En nuestro medio, un niño que toma una alimentación variada no requiere en general un aporte externo de vitaminas. Éstas tienen gran predicamento entre los padres, ya que se considera que su aporte mejora el apetito de los niños. Salvo que lo aconseje tu pediatra, no es necesario un aporte exógeno vitamínico a esta edad.
Cuando un niño odia la hora de comer, debemos preguntarnos: ¿por qué lo hace? La mayor parte de las veces nosotros tenemos la culpa, ya que convertimos la hora de comer en un suplicio, en un auténtico mal rato, en el que los padres, nerviosos, alimentan al niño forzándole a comer, obligándole a abrir la boca. Esto hace que el niño asocie la comida a un pequeño martirio al que se resiste, con razón, ya que le provoca arcadas, vómitos, llanto, rechazo por la toma, etc., creando un círculo vicioso, que sólo se puede romper con calma, tranquilidad, y sobre todo, con sentido común. Tal como hemos insistido en varias ocasiones, el momento de la comida tiene que ser un momento de felicidad.
Es lógico que al principio, cuando no tiene dientes, le demos al niño la comida en forma de purés, incluso cuando se está iniciando la dentición.

Pero cuando los dientes de leche se han completado, cosa que ocurre a partir de los 24-30 meses, se deben dar los alimentos enteros, en pequeños trozos, para que se lleve a cabo la masticación por parte del niño. Es importante que el niño aprenda a comer despacio, masticando correctamente, lo cual va a mejorar la digestión de los alimentos.

Por supuesto, hemos insistido de forma reiterada, en que los niños deben hacer sus 4 comidas diarias: desayuno, comida, merienda y cena, y que se debe evitar picar entre horas, especialmente tomando “chucherías”, que son calorías vacías, sin ningún valor nutritivo, muy ricas en azúcares refinados y en sal.

El desayuno es una comida fundamental en el niño y debe aportar al menos el 25% de la energía diaria. El desayuno ideal consiste en un vaso de leche de unos 250 cc, que puede ser entera o semidesnatada, junto con cereales y una pieza de fruta.

Tu pediatra te dirá en qué percentil de peso y talla se encuentra tu hijo al llevar a la gráfica tanto el peso como la altura relacionándolo con su edad.
Los niños suelen tomar poca fruta y lo hacen por no pelarla y/o quitarle las pepitas. En estos casos, preséntasela de la forma más cómoda y atractiva posible o recurre a hacerle una macedonia o un batido de frutas. Verás cómo mejora su aceptación.

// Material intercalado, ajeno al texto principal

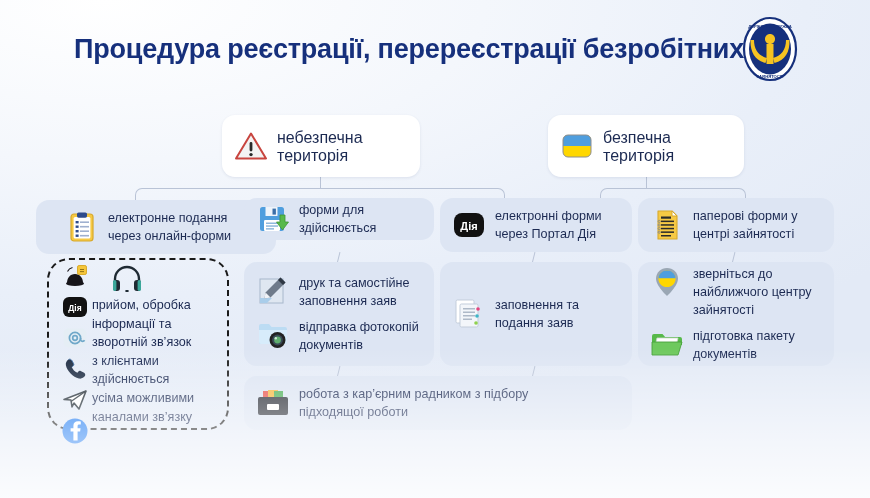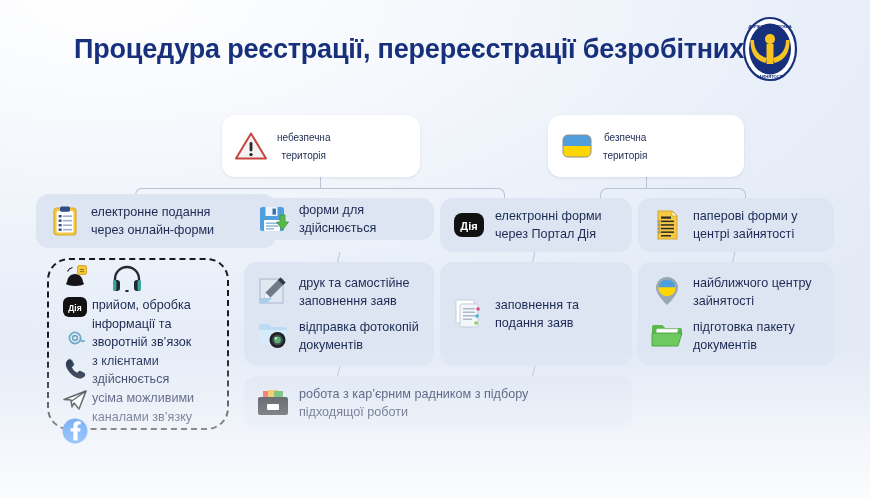--- a/index.html
+++ b/index.html
@@ -111,7 +111,7 @@
     line-height: 17px;
     padding-top: 1px;
   }
-  .label.big { font-size: 10px; text-align: center; }
+  .label.big { font-size: 16px; }
 
   
   .dashed-panel {

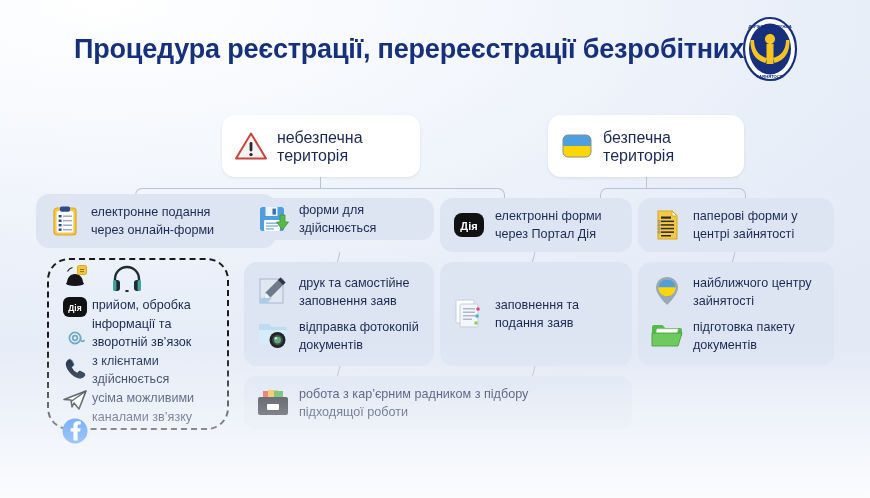--- a/index.html
+++ b/index.html
@@ -219,7 +219,7 @@
     </div>
   </div>
 
-  <div class="card blue" style="left:36px; top:194px; width:240px; height:54px;">
+  <div class="card blue" style="left:36px; top:200px; width:240px; height:54px;padding-left:17px;">
     <div class="card-inner" style="align-items:center;">
       <span class="ico">
         <svg viewBox="0 0 34 34" width="34" height="34" aria-hidden="true">

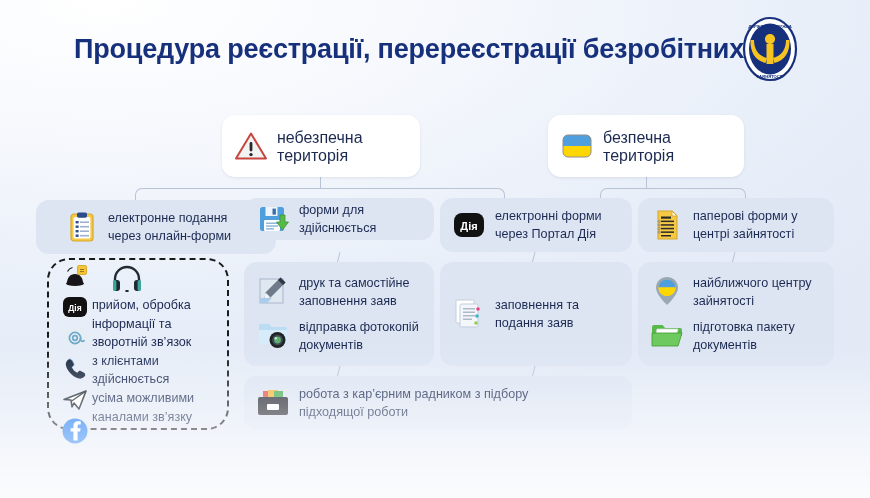--- a/index.html
+++ b/index.html
@@ -382,6 +382,7 @@
         </svg>
       </span>
       <div>
+        <div class="label">зверніться до</div>
         <div class="label">найближчого центру</div>
         <div class="label">зайнятості</div>
       </div>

¿Sabías que según el Proyecto Etapas…?

El desayuno de los niños se compone, a primera hora de la mañana en casa, de leche (92,4%), cereales (62,15%) y galletas (35%). Durante la mañana en el colegio comen, básicamente, pan (27,7%), galletas (21,5%), derivados lácteos (yogurt o queso) (18%) y embutidos (16,6%).

El agua es la bebida que mayoritariamente suele ingerir el niño/a de 1 a 7 años durante la comida y cena, pero destaca también el consumo de zumos industriales (no naturales) durante y entre las comidas en mayor medida a partir de los 3 años.

Los niños comen menos verduras a partir de los 3 años de edad y, además, es el alimento más rechazado por parte del niño/a, sobre todo las verduras crudas.

Se destaca que 3 de cada 4 niños de 2 a 7 años de edad suelen hacer la comida principal del mediodía o cena con la familia.

Entre los 3 y 7 años del orden de un 45% de niños consumen golosinas entre uno y dos días a la semana, aunque un 20% las consume más de 2 días a la semana.